━━━━━ Data shown
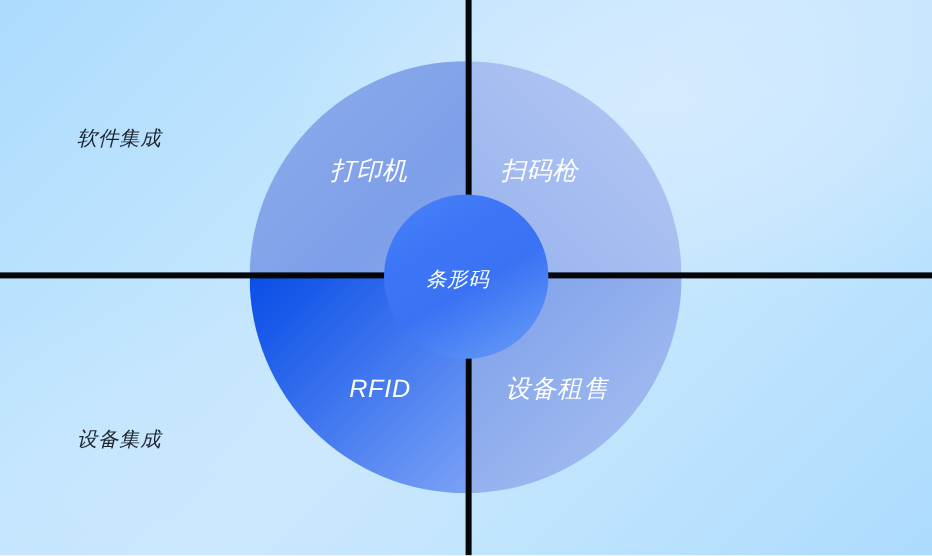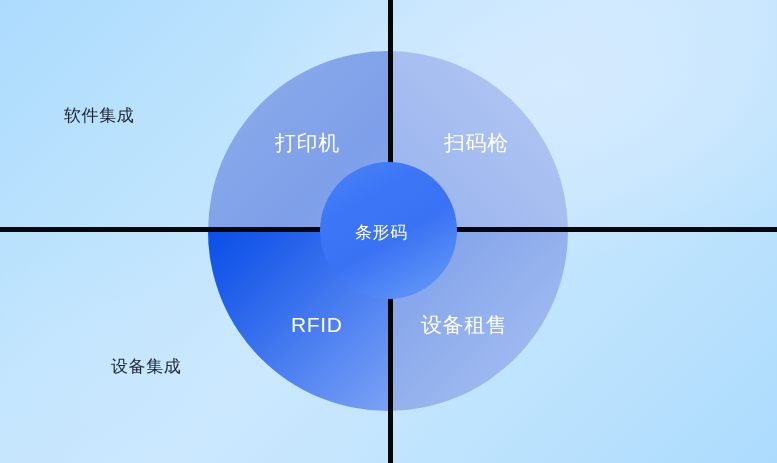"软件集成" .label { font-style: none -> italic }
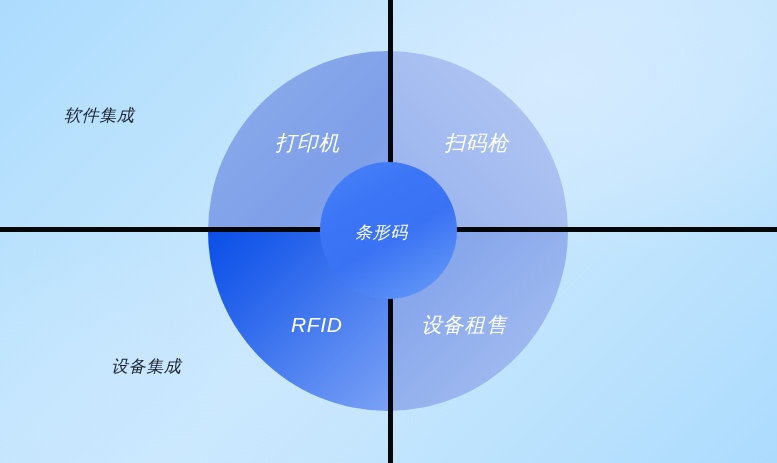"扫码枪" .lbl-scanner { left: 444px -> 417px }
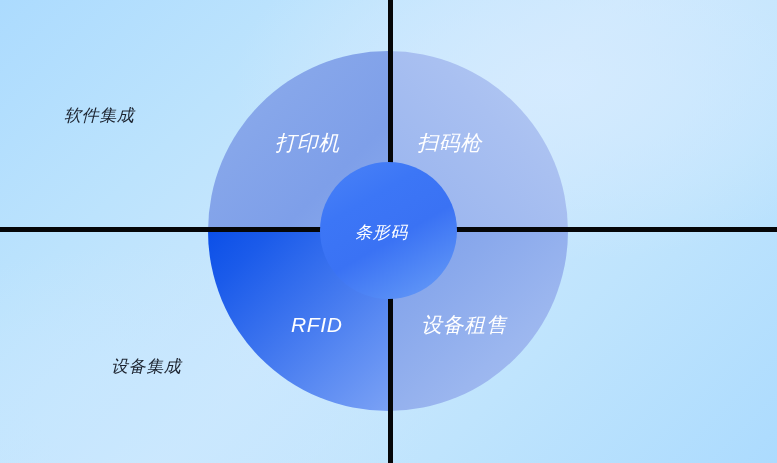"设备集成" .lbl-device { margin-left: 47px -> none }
━━━━━━━━━━
━━━━━ Data shown
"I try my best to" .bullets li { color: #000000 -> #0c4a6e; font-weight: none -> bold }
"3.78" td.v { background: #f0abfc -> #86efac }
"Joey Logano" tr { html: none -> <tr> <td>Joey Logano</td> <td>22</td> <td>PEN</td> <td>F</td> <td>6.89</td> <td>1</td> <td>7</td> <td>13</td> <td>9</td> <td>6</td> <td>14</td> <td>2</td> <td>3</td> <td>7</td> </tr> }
━━━━━━━━━━
━━━━━ Data shown
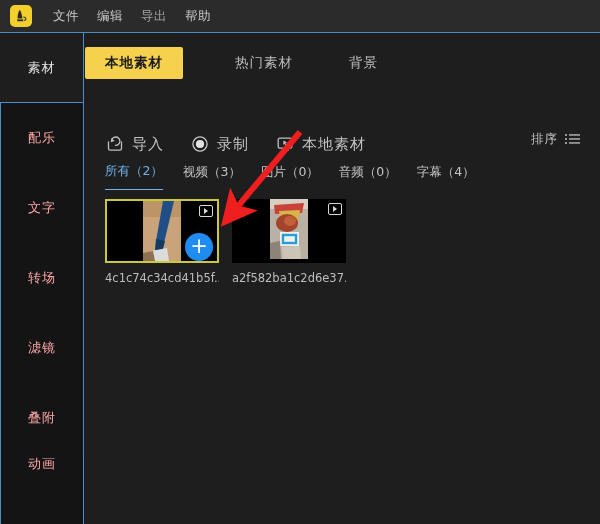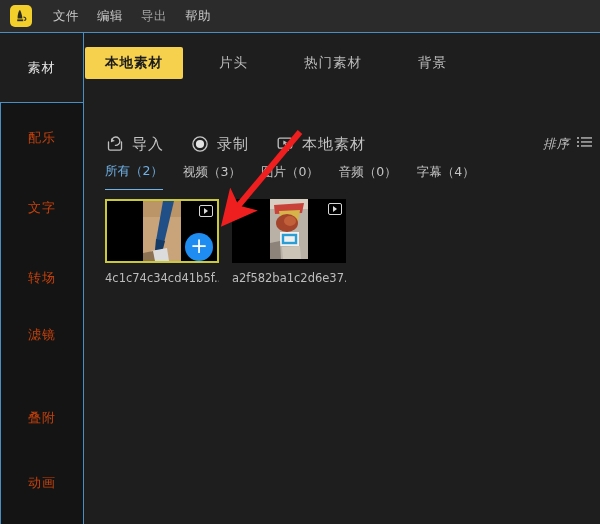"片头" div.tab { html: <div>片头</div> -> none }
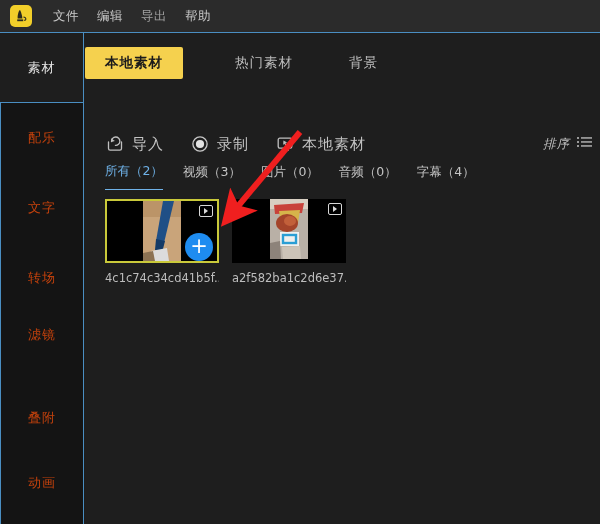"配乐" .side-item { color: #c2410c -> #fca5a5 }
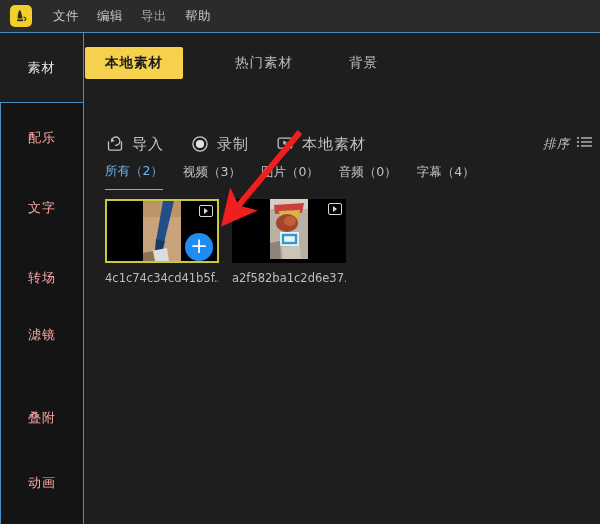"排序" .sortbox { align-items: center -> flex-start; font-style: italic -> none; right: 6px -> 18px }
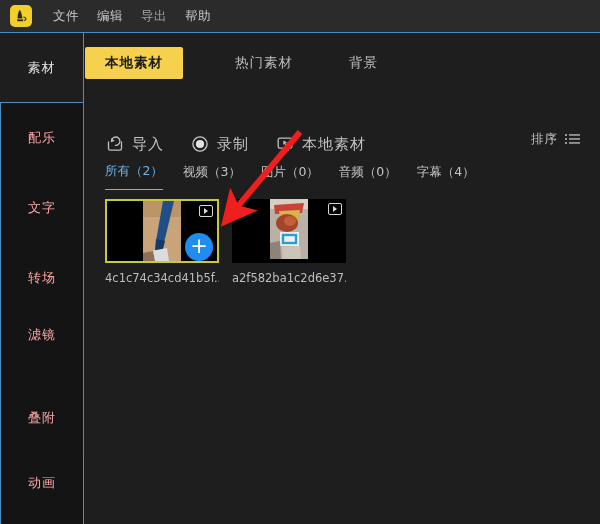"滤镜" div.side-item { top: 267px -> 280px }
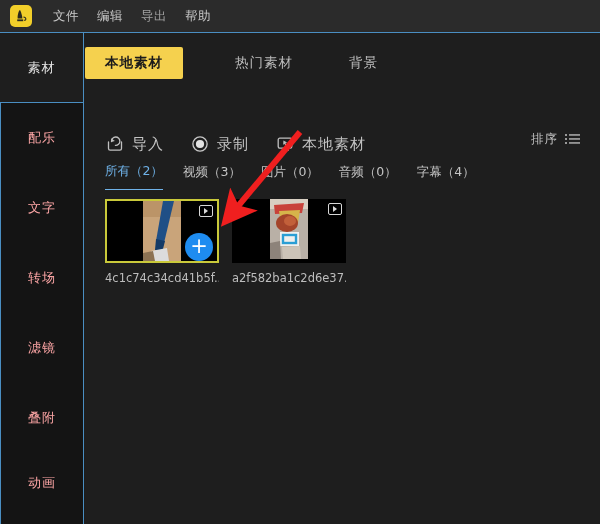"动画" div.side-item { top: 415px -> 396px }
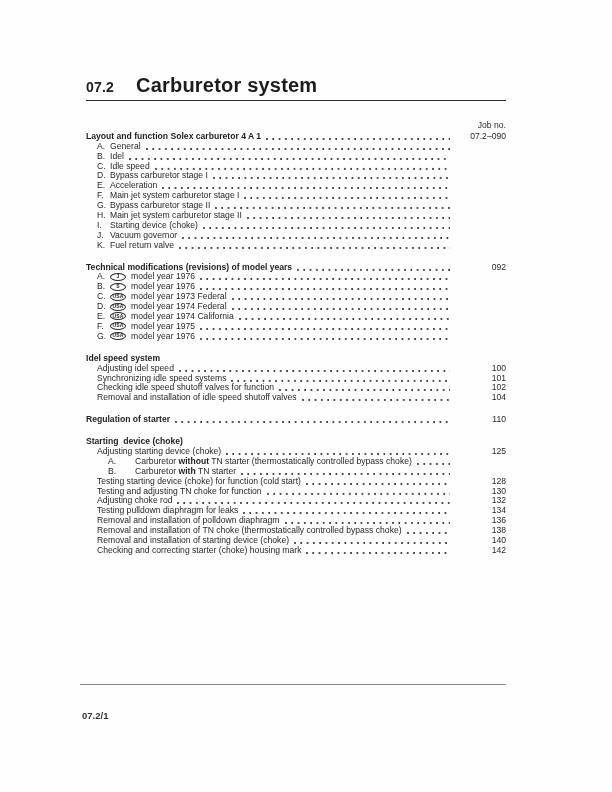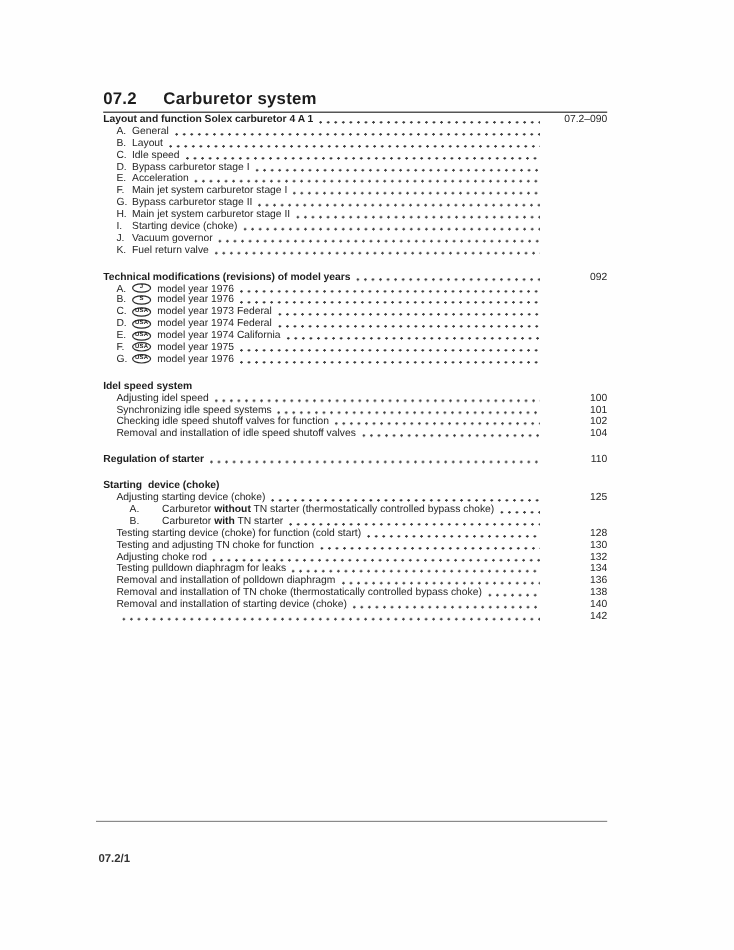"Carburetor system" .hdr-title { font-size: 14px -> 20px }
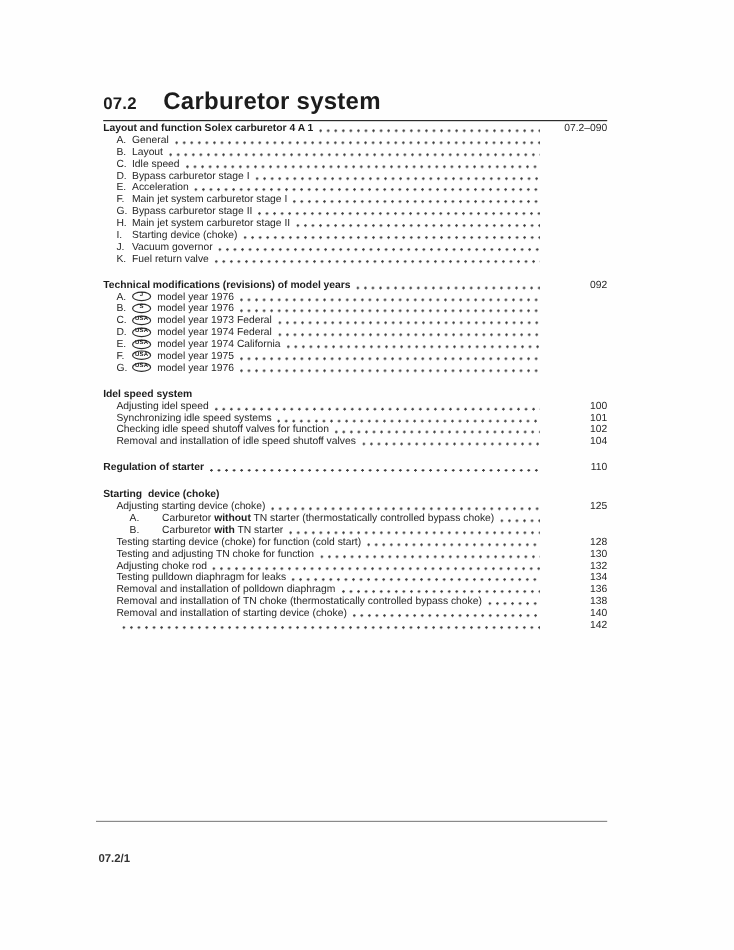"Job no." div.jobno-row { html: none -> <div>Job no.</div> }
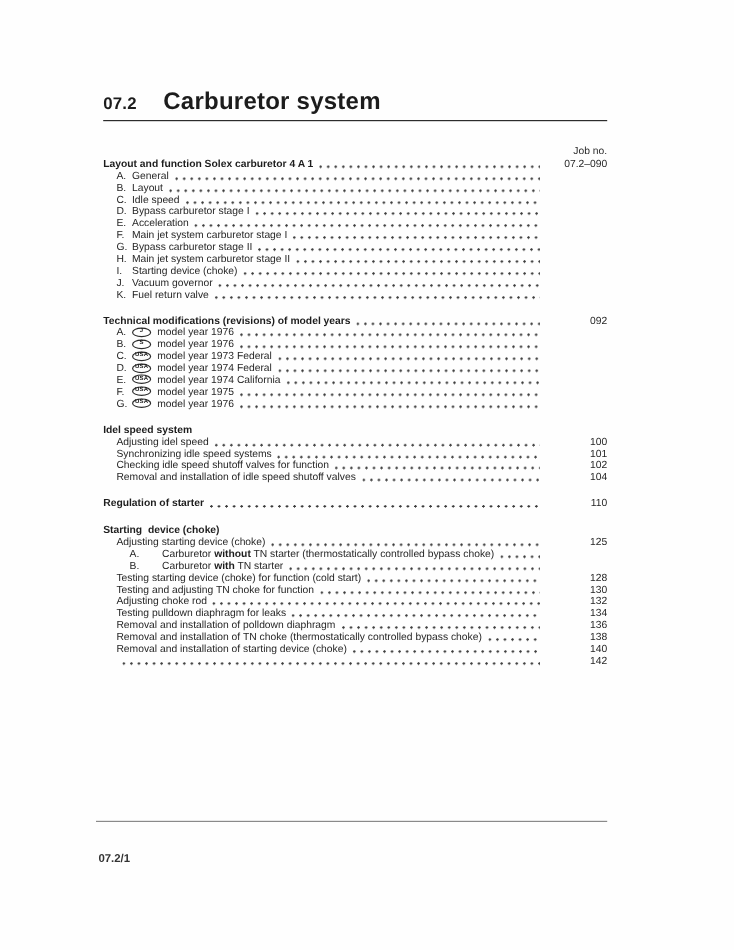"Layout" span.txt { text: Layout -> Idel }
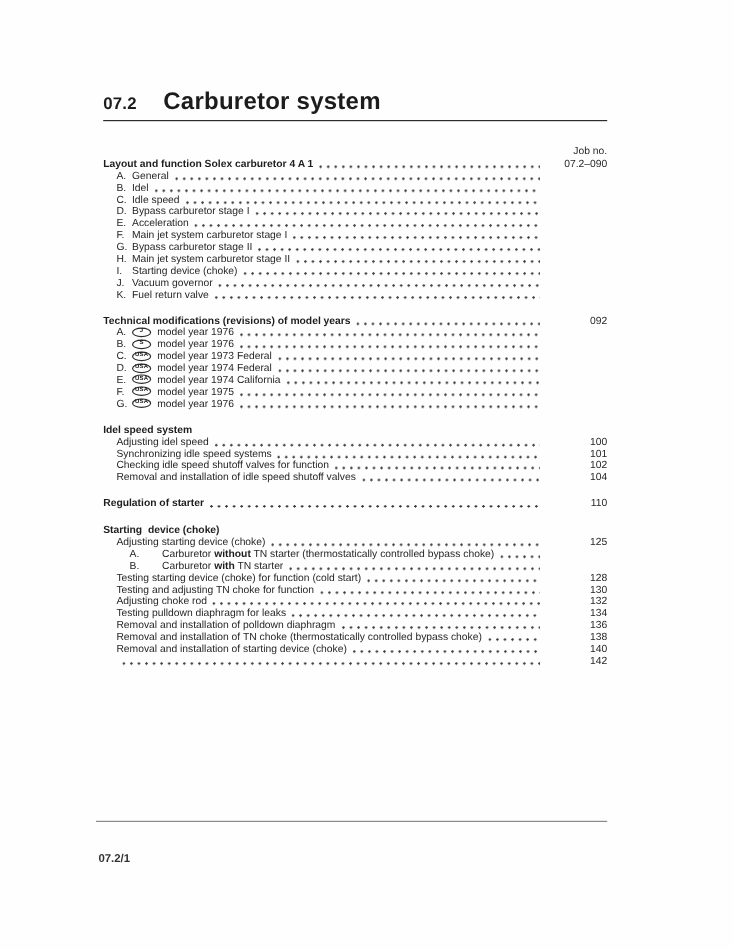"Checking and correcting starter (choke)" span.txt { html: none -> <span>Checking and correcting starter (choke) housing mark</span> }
━━━━━━━━━━
Task requirements →
Keep to the stretch from the line containing "font-style: none ->" through the line containing "margin-left: 47px ->", both ends included, and copy it exactly from the listing above, minus the pictures.

Exercise response →
"软件集成" .label { font-style: none -> italic }
"扫码枪" .lbl-scanner { left: 444px -> 417px }
"设备集成" .lbl-device { margin-left: 47px -> none }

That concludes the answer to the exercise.